10.    Understanding Generic Medications 

When a generic drug is approved by the U.S. Food and Drug Administration, it has met rigorous standards established by the FDA with respect to identity, strength, quality, purity and potency.  Generic medications can be substituted for a brand name medications at the time of filling if the generic equivalent as an “AA” or “AB” rating from the US Food and Drug Administration.

11.    Medications with Quantity Limits

Quantity limits are used to manage the quantity of medications available to any member that may be potentially harmful, subject to abuse, is not consistent with the standard of care in today’s medical practice, or other reasons.  Certain lifestyle medications (such as Viagra, Cialis) are subject to quantity limits or other medications that could potentially be harmful if certain dosages are exceeded. Members may obtain prior authorization to obtain such medications at the higher than normal dosage where medically necessary.

12.    Orchard Mail Order Form  

Use this form to submit prescriptions that have been written by your physician.

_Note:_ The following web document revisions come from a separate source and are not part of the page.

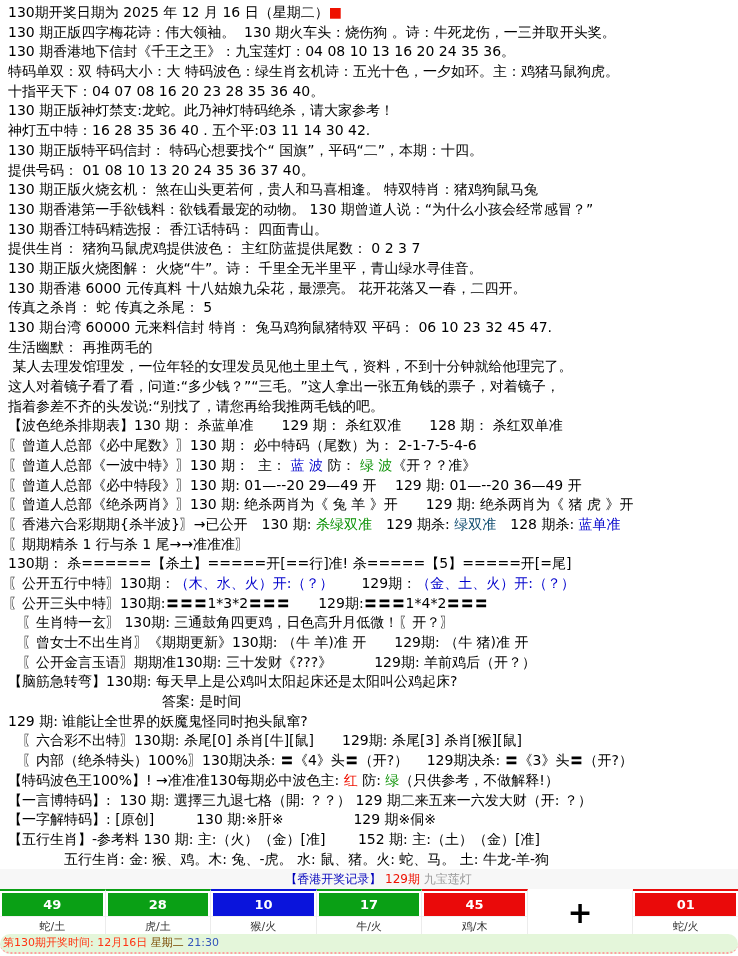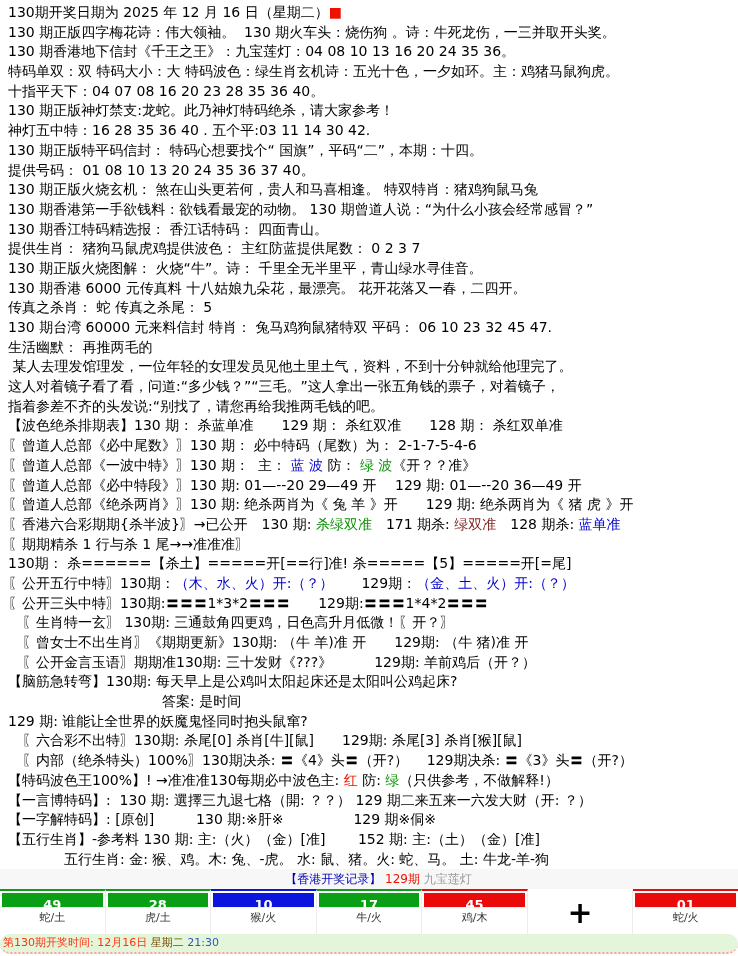"171 期杀:" span { text: 171 -> 129 }
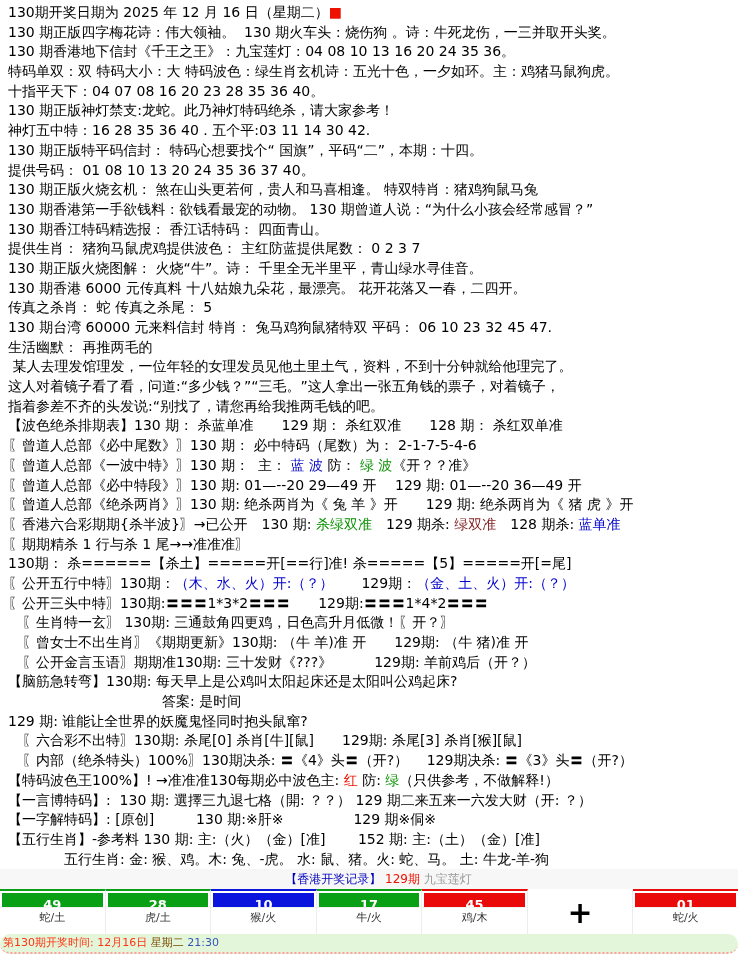"绿双准" span { color: #7f1d1d -> #0c4a6e }
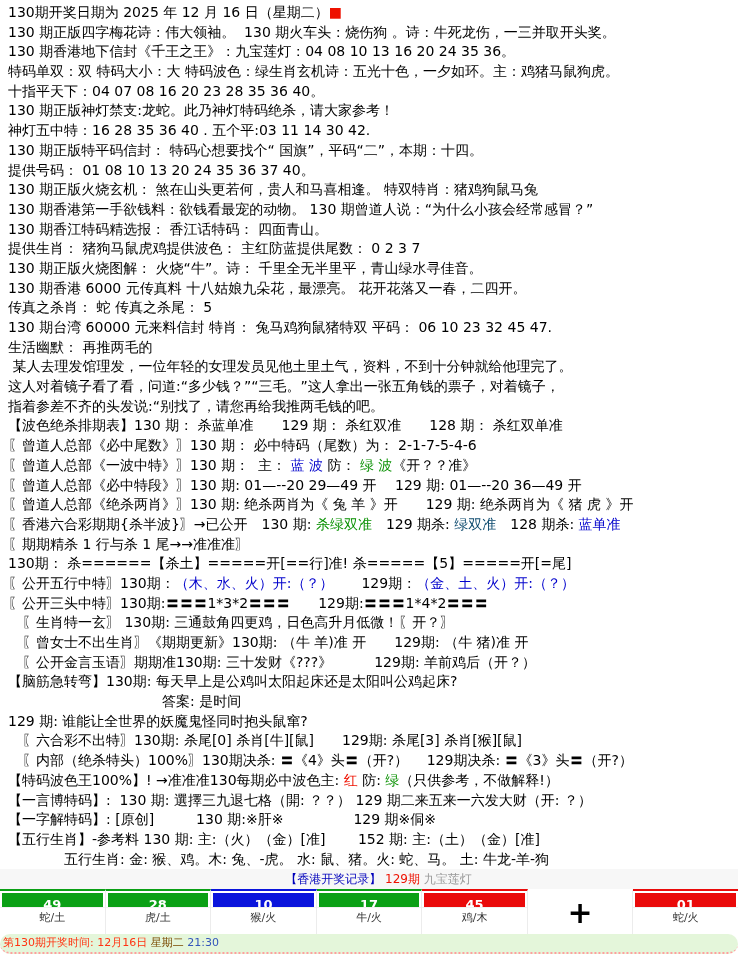"49" .ball { height: 14px -> 23px }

13.   Orchard Fax Order Form 

Use this form to have your physician’s office fax your prescription to Orchard.  The top portion should be completed by the member; the bottom portion should be completed by the physician.

14.    Medication Alerts 

EnVisionRx Options posts important medication alerts to their website which members may wish to review.  Alerts can be issued by EnVisionRx Options, the Food and Drug Administration, or a drug manufacturer.

15.   General Information about HIPAA

The HIPAA Privacy Regulations place limitations upon covered entities' use of "protected health information" (PHI). Protected health information is information that is individually identifiable and that relates to an individual's past, present, or future medical condition or treatment. The Privacy Regulations also create or formalize several rights members in a health plan have regarding their health information.